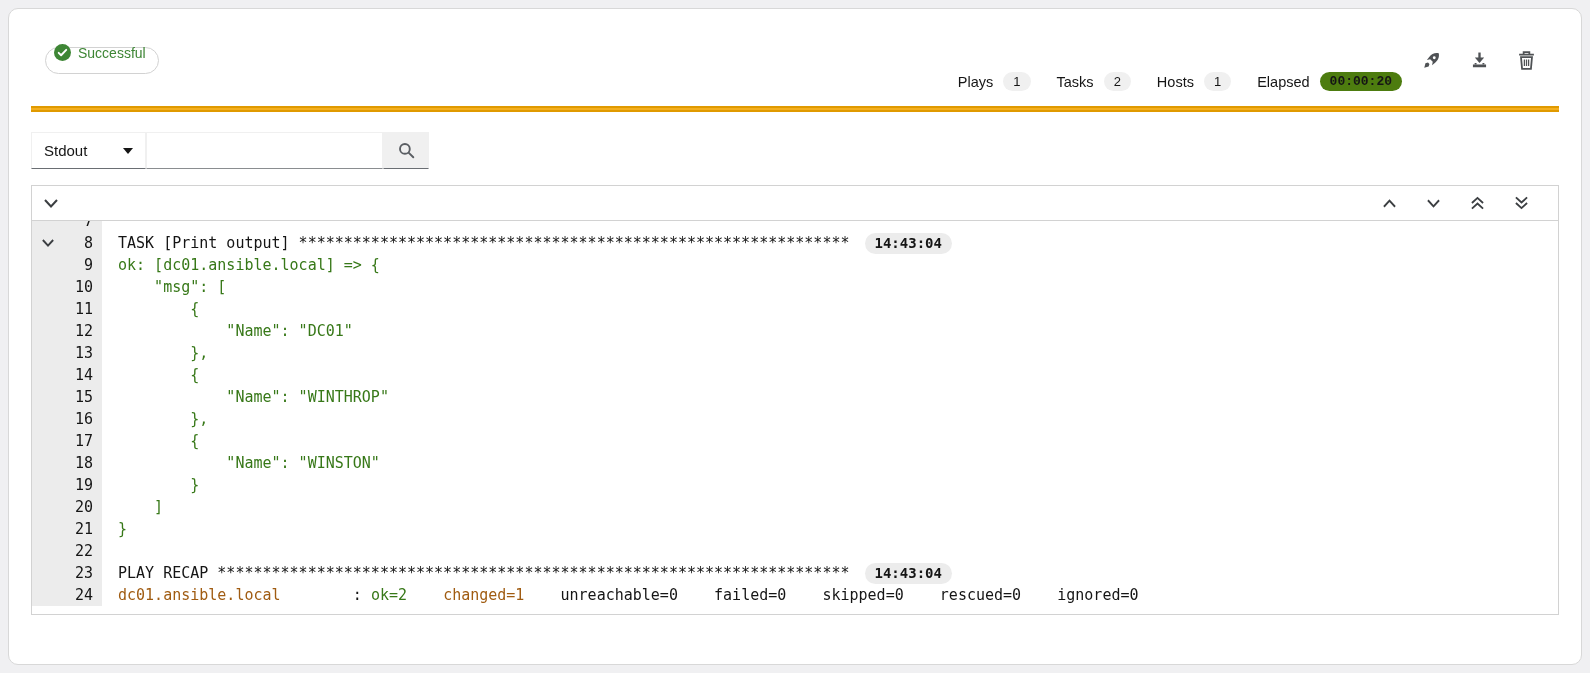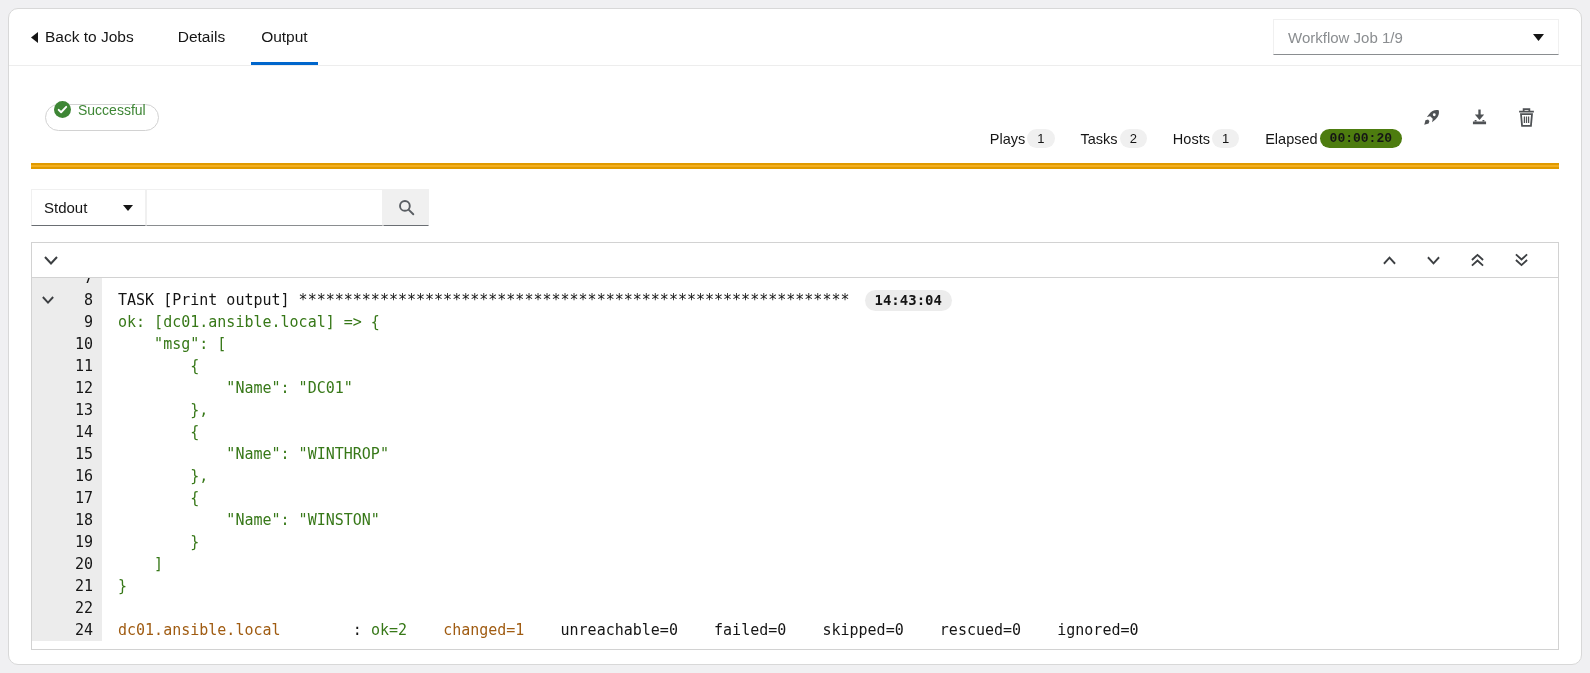--- a/index.html
+++ b/index.html
@@ -38,21 +38,21 @@
   
   .headrow { display:flex; align-items:center; padding:21px 22px 15px 22px; }
   .jobtitle { font-size:16.5px; font-weight:bold; letter-spacing:.2px; }
   .statuspill {
     display:flex; align-items:center; gap:7px;
     border:1px solid #d2d2d2; border-radius:14px;
     height:27px; padding:0 12px 16px 8px; margin-left:14px;
     font-size:14px; color:#3e8635;
   }
   .rightstats { margin-left:auto; display:flex; align-items:center; gap:26px; margin-right:20px; }
-  .stat { display:flex; align-items:center; gap:2px; font-size:14.5px;margin-top:42px; }
+  .stat { display:flex; align-items:center; gap:10px; font-size:14.5px;margin-top:42px; }
   .statbadge {
     background:#f0f0f0; border-radius:12px; padding:2px 10px;
     font-size:13px; color:#151515;
   }
   .elapsedbadge {
     background:#4d7c0f; border-radius:12px; padding:2px 10px;
     font-family:Liberation Mono, monospace; font-weight:bold; font-size:13px;
   }
   .actions { display:flex; align-items:center; gap:30px; margin-right:24px; }
   .actions .abtn { cursor:pointer; display:flex; align-items:center; }
@@ -108,44 +108,20 @@
     background:#ececec; border-radius:11px; padding:0 10px;
     font-weight:bold; font-size:14px; line-height:21px; color:#151515;text-align:center;
   }
   svg { display:block; }
 </style>
 </head>
 <body>
 
 <div class="card">
 
-  <div class="tabsrow">
-    <div class="backlink">
-      <span>
-        <svg width="7" height="11" viewBox="0 0 7 11">
-            <path d="M7 0 L0 5.5 L7 11 Z" fill="#151515"></path>
-          </svg>
-      </span>
-      <span>Back to Jobs</span>
-    </div>
-    <div class="tab">
-      <span>Details</span>
-    </div>
-    <div class="tab active">
-      <span>Output</span>
-    </div>
-    <div class="wfselect">
-      <span>Workflow Job 1/9</span>
-      <span>
-        <svg width="11" height="7" viewBox="0 0 11 7">
-            <path d="M0 0 h11 L5.5 7 Z" fill="#151515"></path>
-          </svg>
-      </span>
-    </div>
-  </div>
 
   <div class="headrow">
     <div class="statuspill">
       <span>
         <svg width="17" height="17" viewBox="0 0 16 16">
             <circle cx="8" cy="8" r="8" fill="#3e8635"></circle>
             <path d="M4.4 8.3 l2.3 2.3 L11.5 5.5" stroke="#fff" stroke-width="1.8" fill="none" stroke-linecap="round" stroke-linejoin="round"></path>
           </svg>
       </span>
       <span>Successful</span>
@@ -351,19 +327,24 @@
           <div class="cnum">21</div>
           <div class="ctext"><span style="color: rgb(55, 120, 24);">}</span></div>
         </div>
         <div class="crow">
           <div class="cexp"></div>
           <div class="cnum">22</div>
           <div class="ctext"></div>
         </div>
         <div class="crow">
           <div class="cexp"></div>
+          <div class="cnum">23</div>
+          <div class="ctext"><span style="color: rgb(21, 21, 21);">PLAY RECAP **********************************************************************</span><span class="timebadge">14:43:04</span></div>
+        </div>
+        <div class="crow">
+          <div class="cexp"></div>
           <div class="cnum">24</div>
           <div class="ctext"><span style="color: rgb(160, 92, 18);">dc01.ansible.local</span><span style="color: rgb(21, 21, 21);">        : </span><span style="color: rgb(55, 120, 24);">ok=2</span><span style="color: rgb(21, 21, 21);">    </span><span style="color: rgb(160, 92, 18);">changed=1</span><span style="color: rgb(21, 21, 21);">    </span><span style="color: rgb(21, 21, 21);">unreachable=0</span><span style="color: rgb(21, 21, 21);">    </span><span style="color: rgb(21, 21, 21);">failed=0</span><span style="color: rgb(21, 21, 21);">    </span><span style="color: rgb(21, 21, 21);">skipped=0</span><span style="color: rgb(21, 21, 21);">    </span><span style="color: rgb(21, 21, 21);">rescued=0</span><span style="color: rgb(21, 21, 21);">    </span><span style="color: rgb(21, 21, 21);">ignored=0</span></div>
         </div>
       </div>
   </div>
 
 </div>
 
 </body></html>

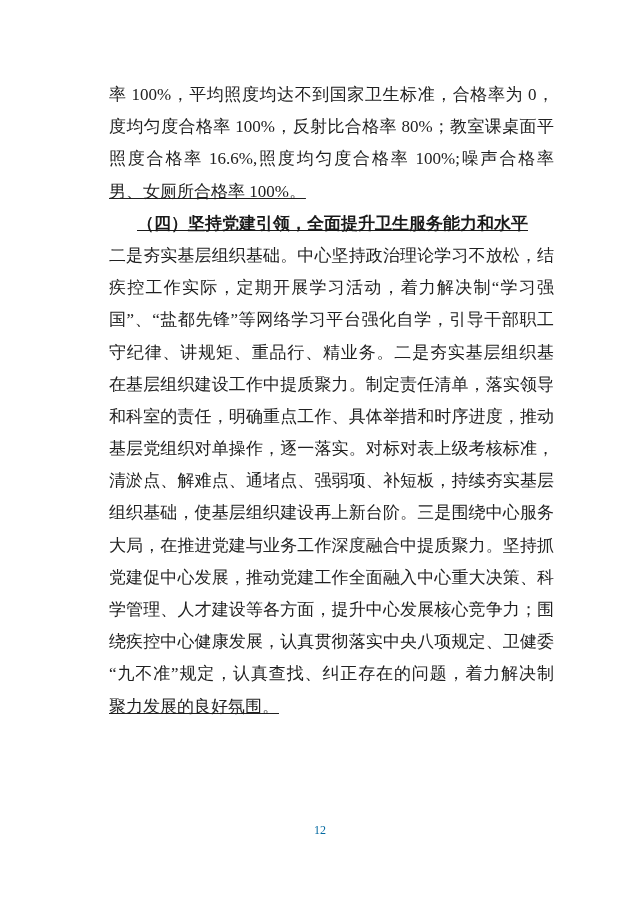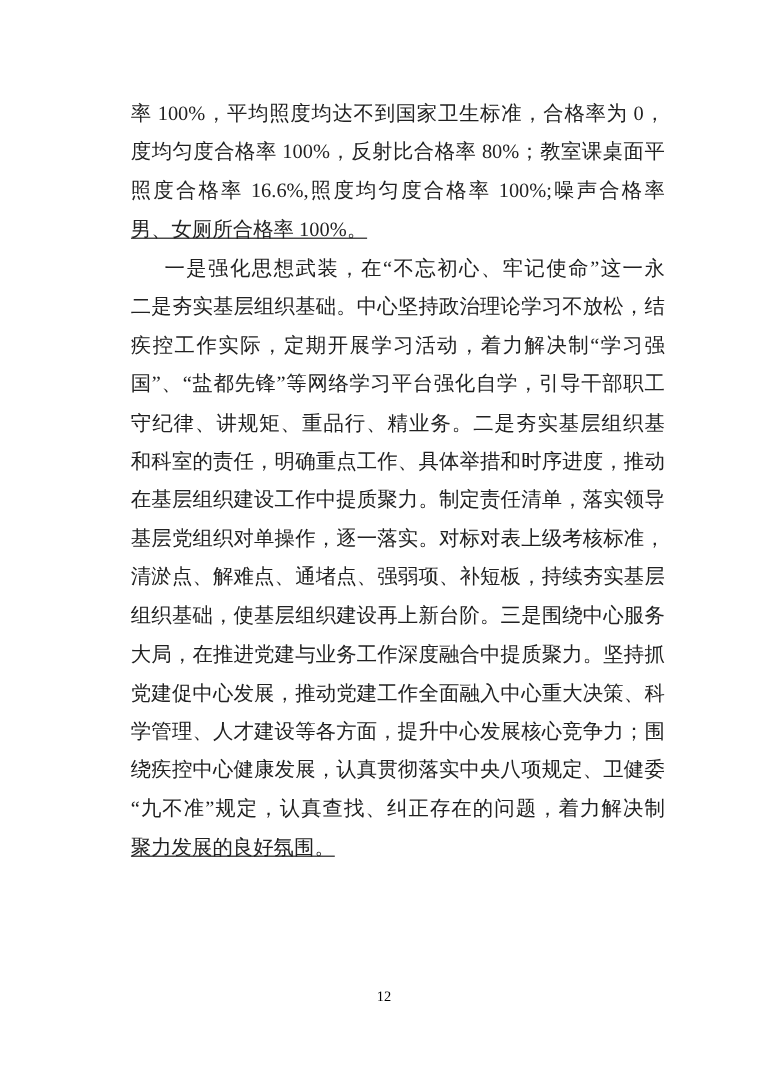--- a/index.html
+++ b/index.html
@@ -48,39 +48,39 @@
     color: #1a1a1a;
   }
   .page-number {
     position: absolute;
     top: 822px;
     left: 0;
     width: 640px;
     text-align: center;
     font-size: 12px;
     line-height: 16px;
-    color: #000000;
+    color: #0369a1;
   }
 </style>
 </head>
 <body>
 
 <div class="doc-page">
   <div class="doc-body">
       <div class="line">率 100%，平均照度均达不到国家卫生标准，合格率为 0，照</div>
       <div class="line">度均匀度合格率 100%，反射比合格率 80%；教室课桌面平均</div>
       <div class="line">照度合格率 16.6%,照度均匀度合格率 100%;噪声合格率 100%;</div>
       <div class="line end">男、女厕所合格率 100%。</div>
-      <div class="line indent">一是强化思想武装，在“不忘初心、牢记使命”这一永</div>
+      <div class="line end indent heading">（四）坚持党建引领，全面提升卫生服务能力和水平</div>
       <div class="line">二是夯实基层组织基础。中心坚持政治理论学习不放松，结合</div>
       <div class="line">疾控工作实际，定期开展学习活动，着力解决制“学习强</div>
       <div class="line">国”、“盐都先锋”等网络学习平台强化自学，引导干部职工</div>
       <div class="line">守纪律、讲规矩、重品行、精业务。二是夯实基层组织基础，</div>
+      <div class="line">在基层组织建设工作中提质聚力。制定责任清单，落实领导</div>
       <div class="line">和科室的责任，明确重点工作、具体举措和时序进度，推动</div>
-      <div class="line">在基层组织建设工作中提质聚力。制定责任清单，落实领导</div>
       <div class="line">基层党组织对单操作，逐一落实。对标对表上级考核标准，</div>
       <div class="line">清淤点、解难点、通堵点、强弱项、补短板，持续夯实基层</div>
       <div class="line">组织基础，使基层组织建设再上新台阶。三是围绕中心服务</div>
       <div class="line">大局，在推进党建与业务工作深度融合中提质聚力。坚持抓</div>
       <div class="line">党建促中心发展，推动党建工作全面融入中心重大决策、科</div>
       <div class="line">学管理、人才建设等各方面，提升中心发展核心竞争力；围</div>
       <div class="line">绕疾控中心健康发展，认真贯彻落实中央八项规定、卫健委</div>
       <div class="line">“九不准”规定，认真查找、纠正存在的问题，着力解决制</div>
       <div class="line end">聚力发展的良好氛围。</div>
     </div>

====

● **WORK TASK**
The whole listing above must be duplicated word for word, apart from its pictures.

● **SOLUTION FOR THIS EXERCISE**
--- a/index.html
+++ b/index.html
@@ -38,21 +38,21 @@
   
   .headrow { display:flex; align-items:center; padding:21px 22px 15px 22px; }
   .jobtitle { font-size:16.5px; font-weight:bold; letter-spacing:.2px; }
   .statuspill {
     display:flex; align-items:center; gap:7px;
     border:1px solid #d2d2d2; border-radius:14px;
     height:27px; padding:0 12px 16px 8px; margin-left:14px;
     font-size:14px; color:#3e8635;
   }
   .rightstats { margin-left:auto; display:flex; align-items:center; gap:26px; margin-right:20px; }
-  .stat { display:flex; align-items:center; gap:2px; font-size:14.5px;margin-top:42px; }
+  .stat { display:flex; align-items:center; gap:10px; font-size:14.5px;margin-top:42px; }
   .statbadge {
     background:#f0f0f0; border-radius:12px; padding:2px 10px;
     font-size:13px; color:#151515;
   }
   .elapsedbadge {
     background:#4d7c0f; border-radius:12px; padding:2px 10px;
     font-family:Liberation Mono, monospace; font-weight:bold; font-size:13px;
   }
   .actions { display:flex; align-items:center; gap:30px; margin-right:24px; }
   .actions .abtn { cursor:pointer; display:flex; align-items:center; }
@@ -108,44 +108,20 @@
     background:#ececec; border-radius:11px; padding:0 10px;
     font-weight:bold; font-size:14px; line-height:21px; color:#151515;text-align:center;
   }
   svg { display:block; }
 </style>
 </head>
 <body>
 
 <div class="card">
 
-  <div class="tabsrow">
-    <div class="backlink">
-      <span>
-        <svg width="7" height="11" viewBox="0 0 7 11">
-            <path d="M7 0 L0 5.5 L7 11 Z" fill="#151515"></path>
-          </svg>
-      </span>
-      <span>Back to Jobs</span>
-    </div>
-    <div class="tab">
-      <span>Details</span>
-    </div>
-    <div class="tab active">
-      <span>Output</span>
-    </div>
-    <div class="wfselect">
-      <span>Workflow Job 1/9</span>
-      <span>
-        <svg width="11" height="7" viewBox="0 0 11 7">
-            <path d="M0 0 h11 L5.5 7 Z" fill="#151515"></path>
-          </svg>
-      </span>
-    </div>
-  </div>
 
   <div class="headrow">
     <div class="statuspill">
       <span>
         <svg width="17" height="17" viewBox="0 0 16 16">
             <circle cx="8" cy="8" r="8" fill="#3e8635"></circle>
             <path d="M4.4 8.3 l2.3 2.3 L11.5 5.5" stroke="#fff" stroke-width="1.8" fill="none" stroke-linecap="round" stroke-linejoin="round"></path>
           </svg>
       </span>
       <span>Successful</span>
@@ -351,19 +327,24 @@
           <div class="cnum">21</div>
           <div class="ctext"><span style="color: rgb(55, 120, 24);">}</span></div>
         </div>
         <div class="crow">
           <div class="cexp"></div>
           <div class="cnum">22</div>
           <div class="ctext"></div>
         </div>
         <div class="crow">
           <div class="cexp"></div>
+          <div class="cnum">23</div>
+          <div class="ctext"><span style="color: rgb(21, 21, 21);">PLAY RECAP **********************************************************************</span><span class="timebadge">14:43:04</span></div>
+        </div>
+        <div class="crow">
+          <div class="cexp"></div>
           <div class="cnum">24</div>
           <div class="ctext"><span style="color: rgb(160, 92, 18);">dc01.ansible.local</span><span style="color: rgb(21, 21, 21);">        : </span><span style="color: rgb(55, 120, 24);">ok=2</span><span style="color: rgb(21, 21, 21);">    </span><span style="color: rgb(160, 92, 18);">changed=1</span><span style="color: rgb(21, 21, 21);">    </span><span style="color: rgb(21, 21, 21);">unreachable=0</span><span style="color: rgb(21, 21, 21);">    </span><span style="color: rgb(21, 21, 21);">failed=0</span><span style="color: rgb(21, 21, 21);">    </span><span style="color: rgb(21, 21, 21);">skipped=0</span><span style="color: rgb(21, 21, 21);">    </span><span style="color: rgb(21, 21, 21);">rescued=0</span><span style="color: rgb(21, 21, 21);">    </span><span style="color: rgb(21, 21, 21);">ignored=0</span></div>
         </div>
       </div>
   </div>
 
 </div>
 
 </body></html>

--- a/index.html
+++ b/index.html
@@ -48,39 +48,39 @@
     color: #1a1a1a;
   }
   .page-number {
     position: absolute;
     top: 822px;
     left: 0;
     width: 640px;
     text-align: center;
     font-size: 12px;
     line-height: 16px;
-    color: #000000;
+    color: #0369a1;
   }
 </style>
 </head>
 <body>
 
 <div class="doc-page">
   <div class="doc-body">
       <div class="line">率 100%，平均照度均达不到国家卫生标准，合格率为 0，照</div>
       <div class="line">度均匀度合格率 100%，反射比合格率 80%；教室课桌面平均</div>
       <div class="line">照度合格率 16.6%,照度均匀度合格率 100%;噪声合格率 100%;</div>
       <div class="line end">男、女厕所合格率 100%。</div>
-      <div class="line indent">一是强化思想武装，在“不忘初心、牢记使命”这一永</div>
+      <div class="line end indent heading">（四）坚持党建引领，全面提升卫生服务能力和水平</div>
       <div class="line">二是夯实基层组织基础。中心坚持政治理论学习不放松，结合</div>
       <div class="line">疾控工作实际，定期开展学习活动，着力解决制“学习强</div>
       <div class="line">国”、“盐都先锋”等网络学习平台强化自学，引导干部职工</div>
       <div class="line">守纪律、讲规矩、重品行、精业务。二是夯实基层组织基础，</div>
+      <div class="line">在基层组织建设工作中提质聚力。制定责任清单，落实领导</div>
       <div class="line">和科室的责任，明确重点工作、具体举措和时序进度，推动</div>
-      <div class="line">在基层组织建设工作中提质聚力。制定责任清单，落实领导</div>
       <div class="line">基层党组织对单操作，逐一落实。对标对表上级考核标准，</div>
       <div class="line">清淤点、解难点、通堵点、强弱项、补短板，持续夯实基层</div>
       <div class="line">组织基础，使基层组织建设再上新台阶。三是围绕中心服务</div>
       <div class="line">大局，在推进党建与业务工作深度融合中提质聚力。坚持抓</div>
       <div class="line">党建促中心发展，推动党建工作全面融入中心重大决策、科</div>
       <div class="line">学管理、人才建设等各方面，提升中心发展核心竞争力；围</div>
       <div class="line">绕疾控中心健康发展，认真贯彻落实中央八项规定、卫健委</div>
       <div class="line">“九不准”规定，认真查找、纠正存在的问题，着力解决制</div>
       <div class="line end">聚力发展的良好氛围。</div>
     </div>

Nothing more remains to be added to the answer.